> **Web interface edit records**
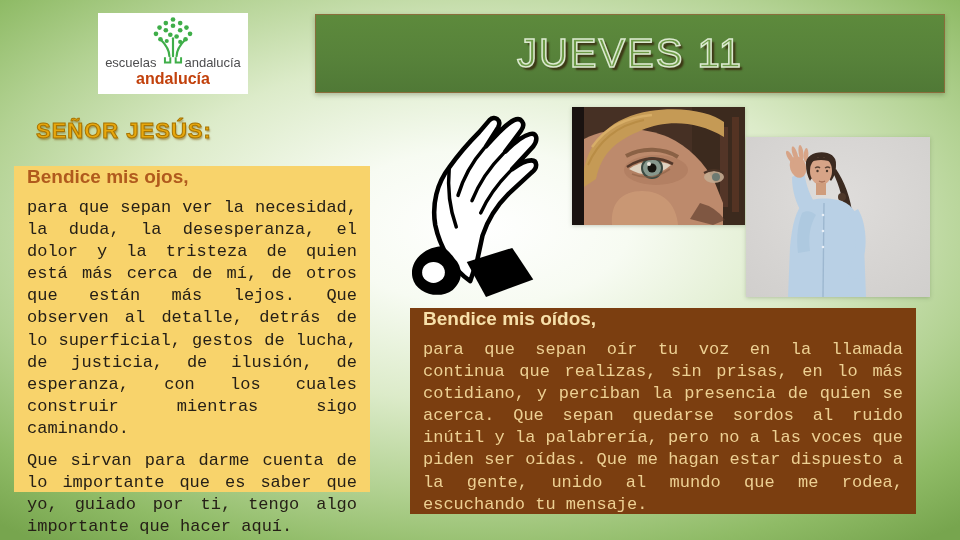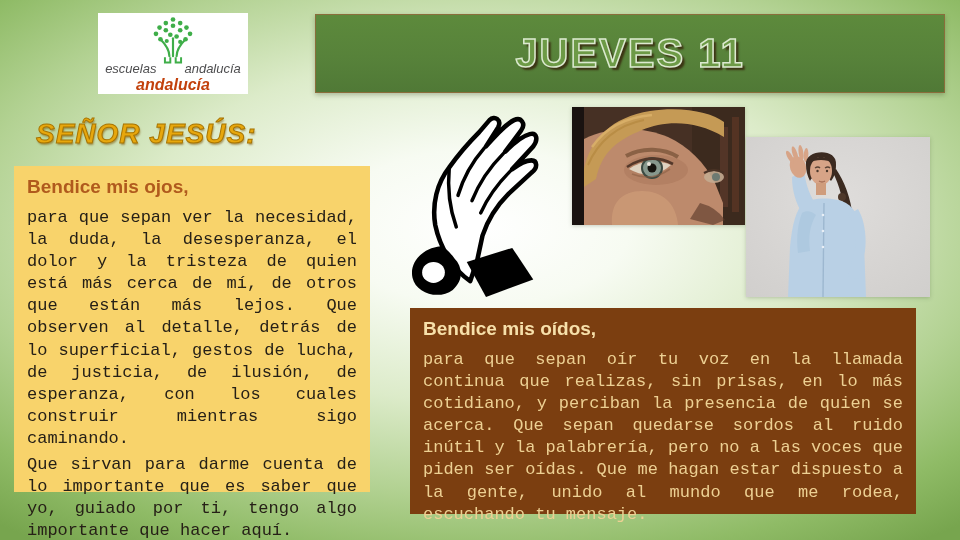"escuelas" .logo { font-style: italic -> none; padding-bottom: 0 -> 6px }
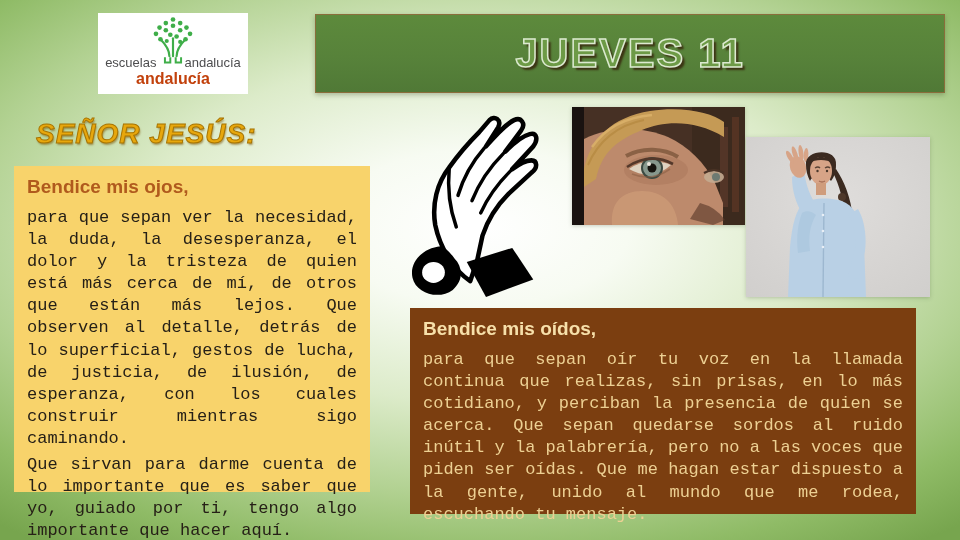"JUEVES 11" .banner-title { font-weight: bold -> normal }
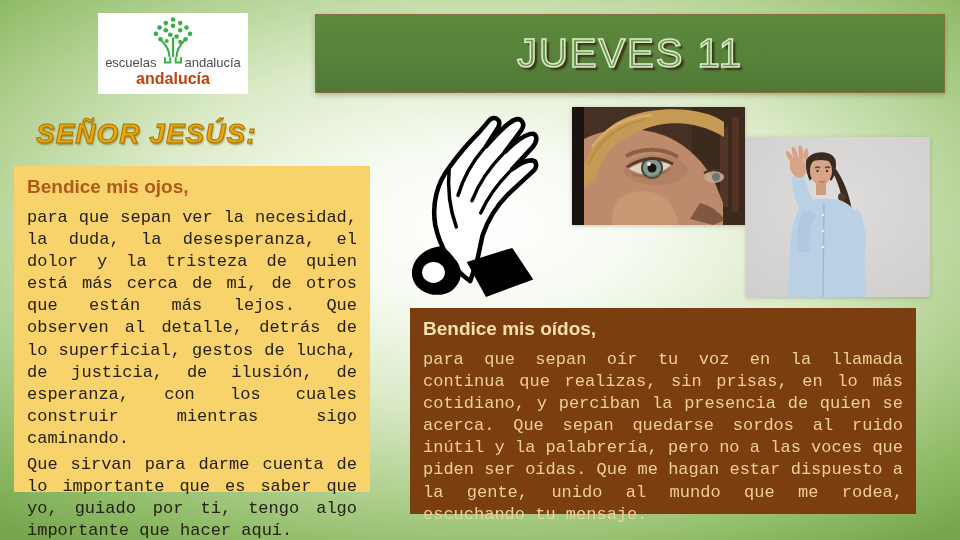"SEÑOR JESÚS:" .senor { font-size: 28px -> 22px; font-style: italic -> none }
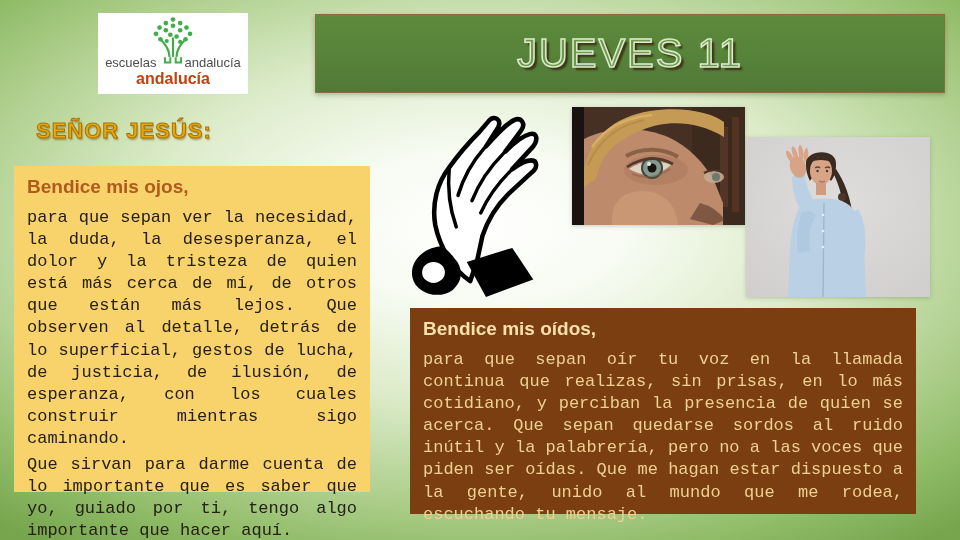"Bendice mis ojos," .card { padding: 10px 13px -> 0 13px }
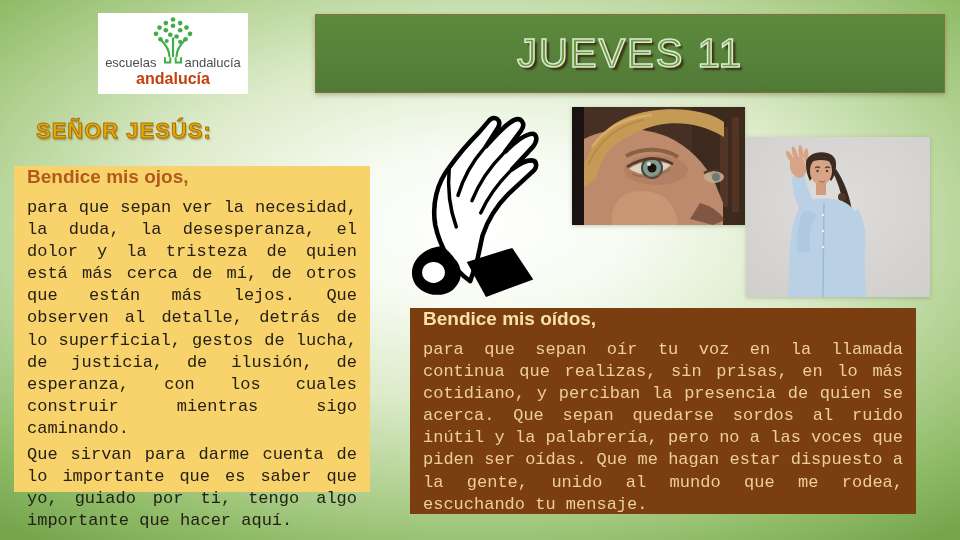"Que sirvan para darme cuenta" .card p + p { margin-top: 4px -> 10px }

> **PROBLEM STATEMENT**
In your copy, omit the pictures and restate every line of the data word for word.

> **OUTPUT**
"escuelas" .logo { font-style: italic -> none; padding-bottom: 0 -> 6px }
"JUEVES 11" .banner-title { font-weight: bold -> normal }
"SEÑOR JESÚS:" .senor { font-size: 28px -> 22px; font-style: italic -> none }
"Bendice mis ojos," .card { padding: 10px 13px -> 0 13px }
"Que sirvan para darme cuenta" .card p + p { margin-top: 4px -> 10px }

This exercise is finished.